Edit tracking data >>
__________

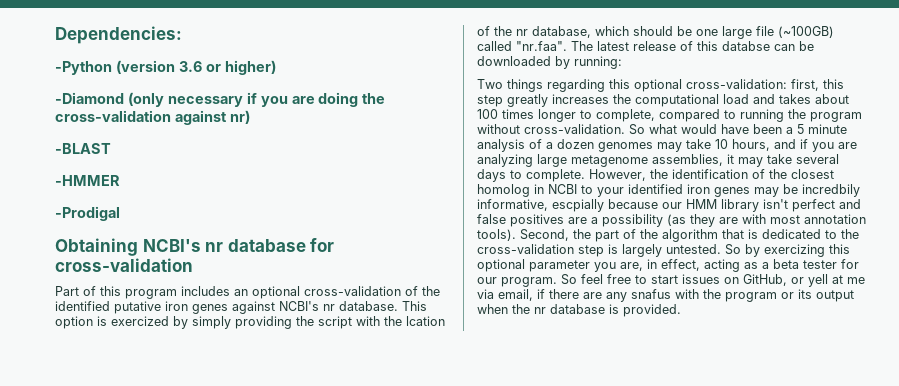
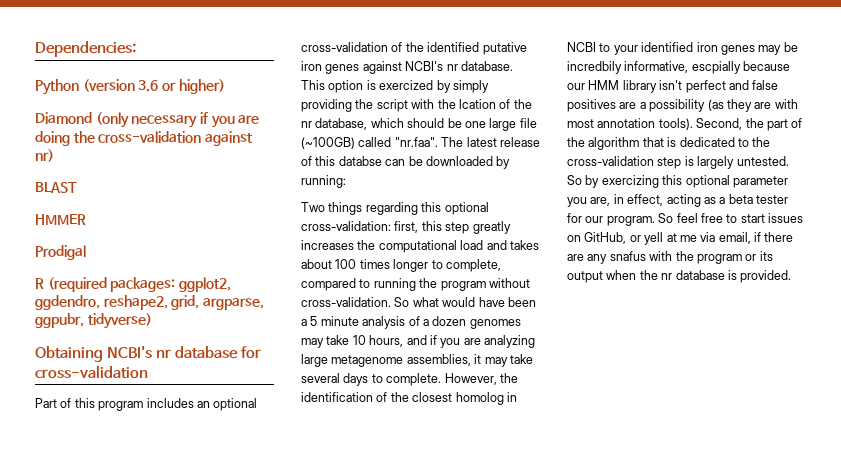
- -Python (version 3.6 or higher)
+ Python (version 3.6 or higher)
- -Diamond (only necessary if you are doing the cross-validation against nr)
+ Diamond (only necessary if you are doing the cross-validation against nr)
- -BLAST
- -HMMER
- -Prodigal
+ BLAST
+ HMMER
+ Prodigal
+ R (required packages: ggplot2, ggdendro, reshape2, grid, argparse, ggpubr, tidyverse)

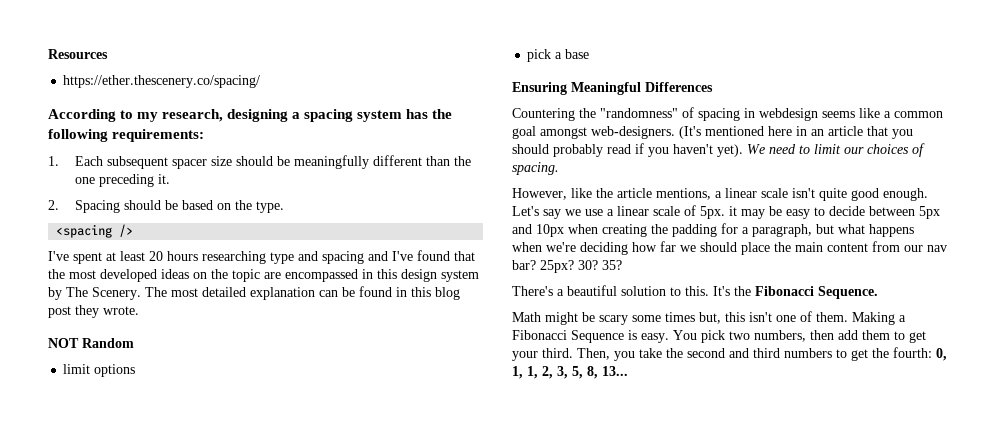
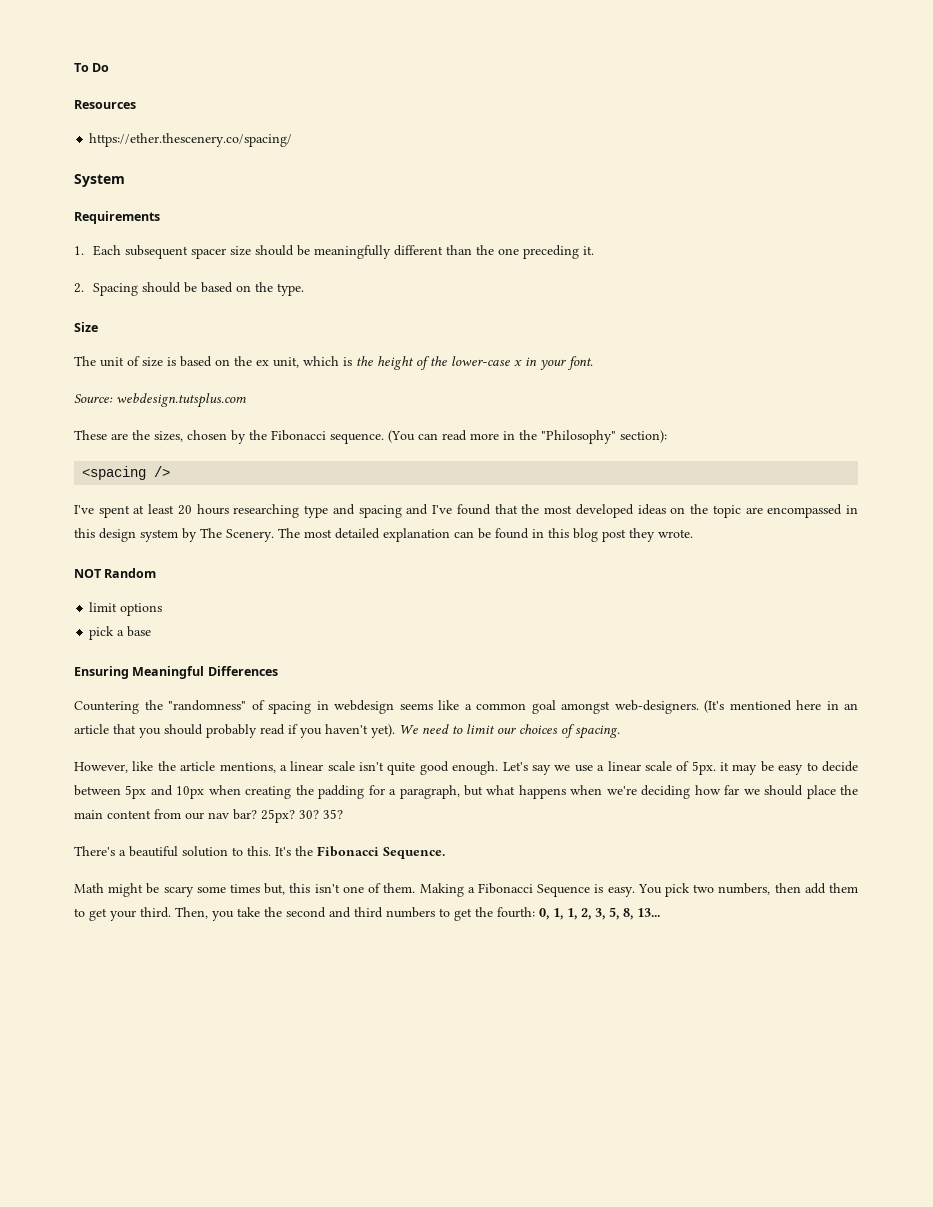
+ To Do
- According to my research, designing a spacing system has the following requirements:
+ System
+ Requirements
+ Size
+ The unit of size is based on the ex unit, which is the height of the lower-case x in your font.
+ Source: webdesign.tutsplus.com
+ These are the sizes, chosen by the Fibonacci sequence. (You can read more in the "Philosophy" section):

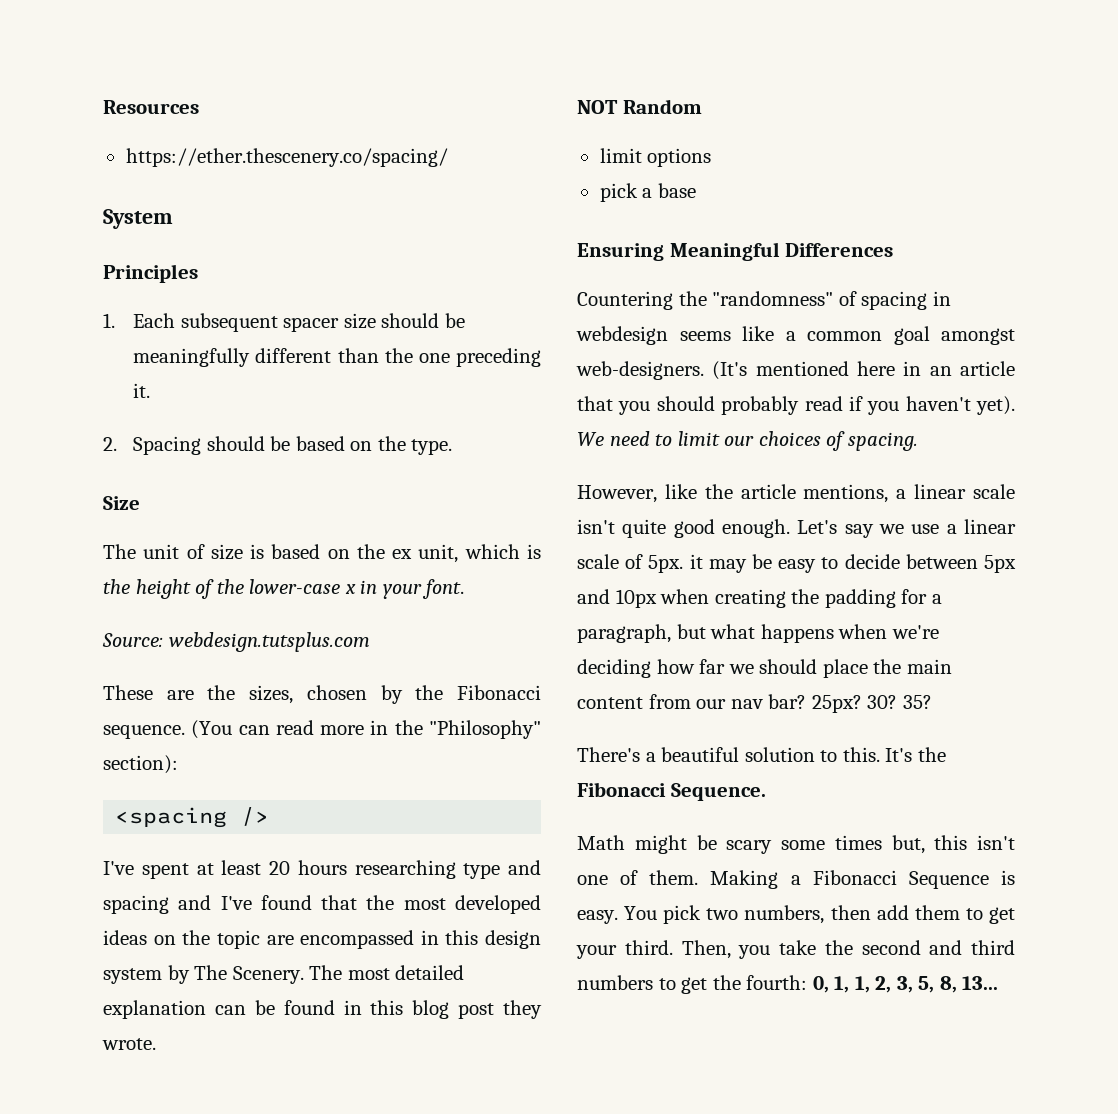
- To Do
- Requirements
+ Principles

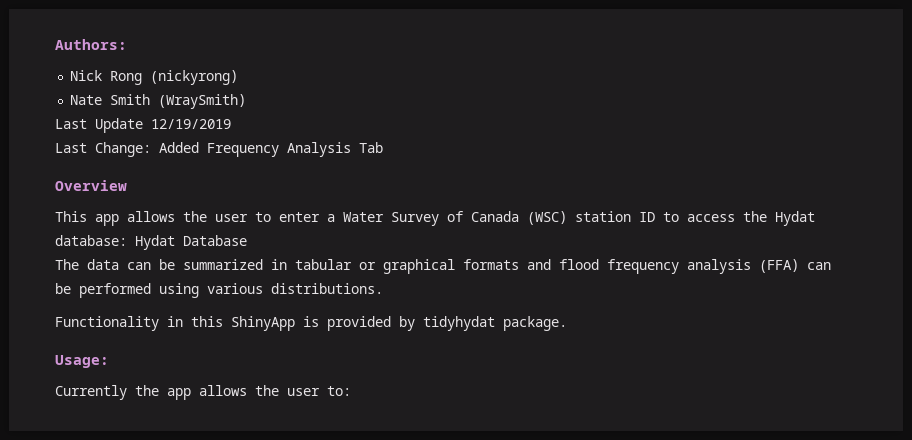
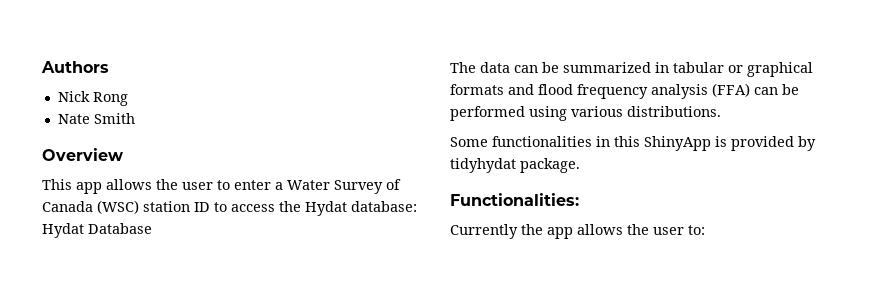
- Authors:
+ Authors
- Nick Rong (nickyrong)
+ Nick Rong
- Nate Smith (WraySmith)
- Last Update 12/19/2019
- Last Change: Added Frequency Analysis Tab
+ Nate Smith
- Functionality in this ShinyApp is provided by tidyhydat package.
+ Some functionalities in this ShinyApp is provided by tidyhydat package.
- Usage:
+ Functionalities:

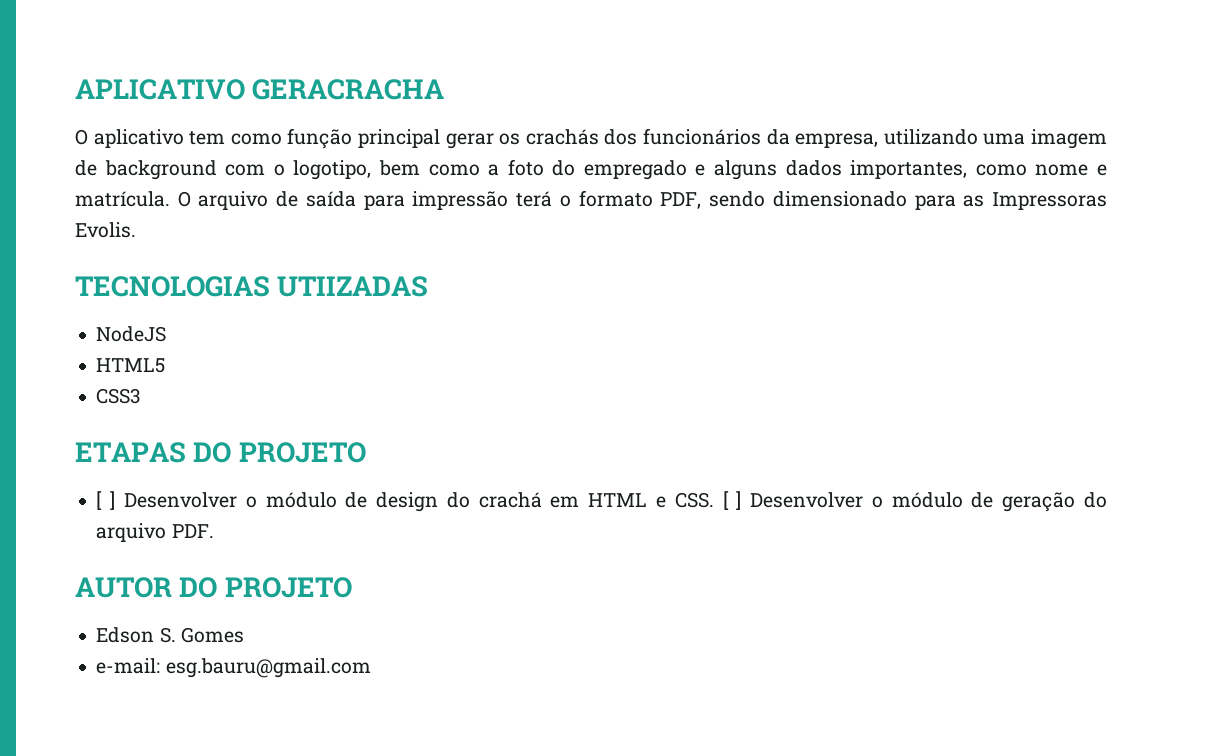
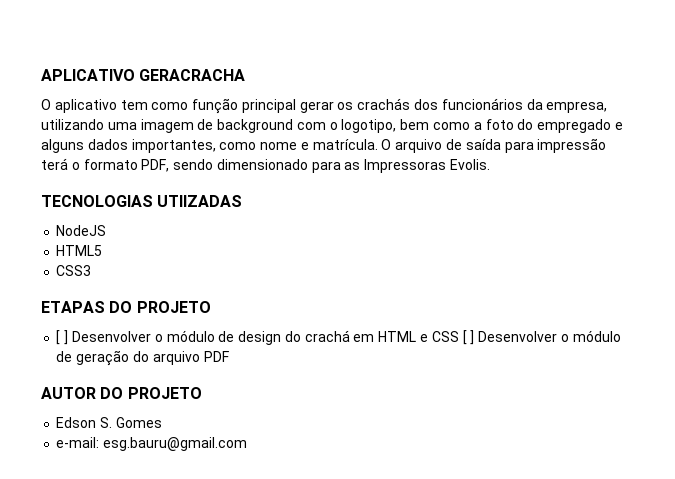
- [ ] Desenvolver o módulo de design do crachá em HTML e CSS. [ ] Desenvolver o módulo de geração do arquivo PDF.
+ [ ] Desenvolver o módulo de design do crachá em HTML e CSS [ ] Desenvolver o módulo de geração do arquivo PDF

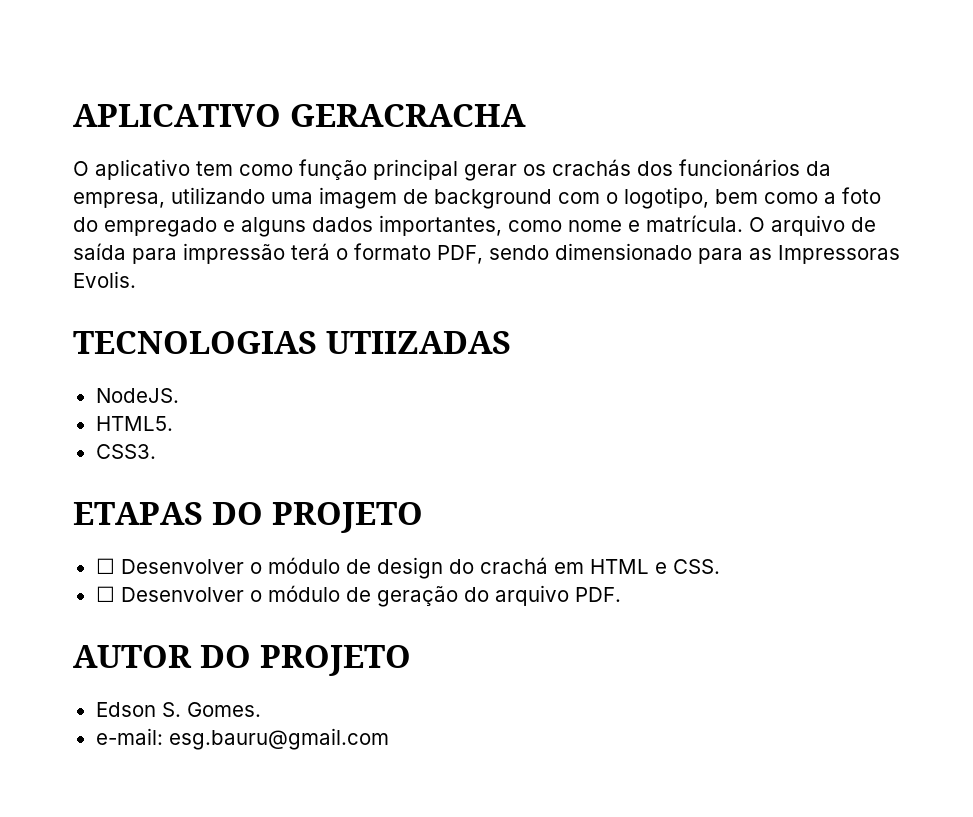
- NodeJS
- HTML5
- CSS3
+ NodeJS.
+ HTML5.
+ CSS3.
- [ ] Desenvolver o módulo de design do crachá em HTML e CSS [ ] Desenvolver o módulo de geração do arquivo PDF
+ ☐ Desenvolver o módulo de design do crachá em HTML e CSS.
+ ☐ Desenvolver o módulo de geração do arquivo PDF.
- Edson S. Gomes
+ Edson S. Gomes.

__________

Checking each line of the data, count the ones containing "doing", and give only that count.

Output for this exercise >> 2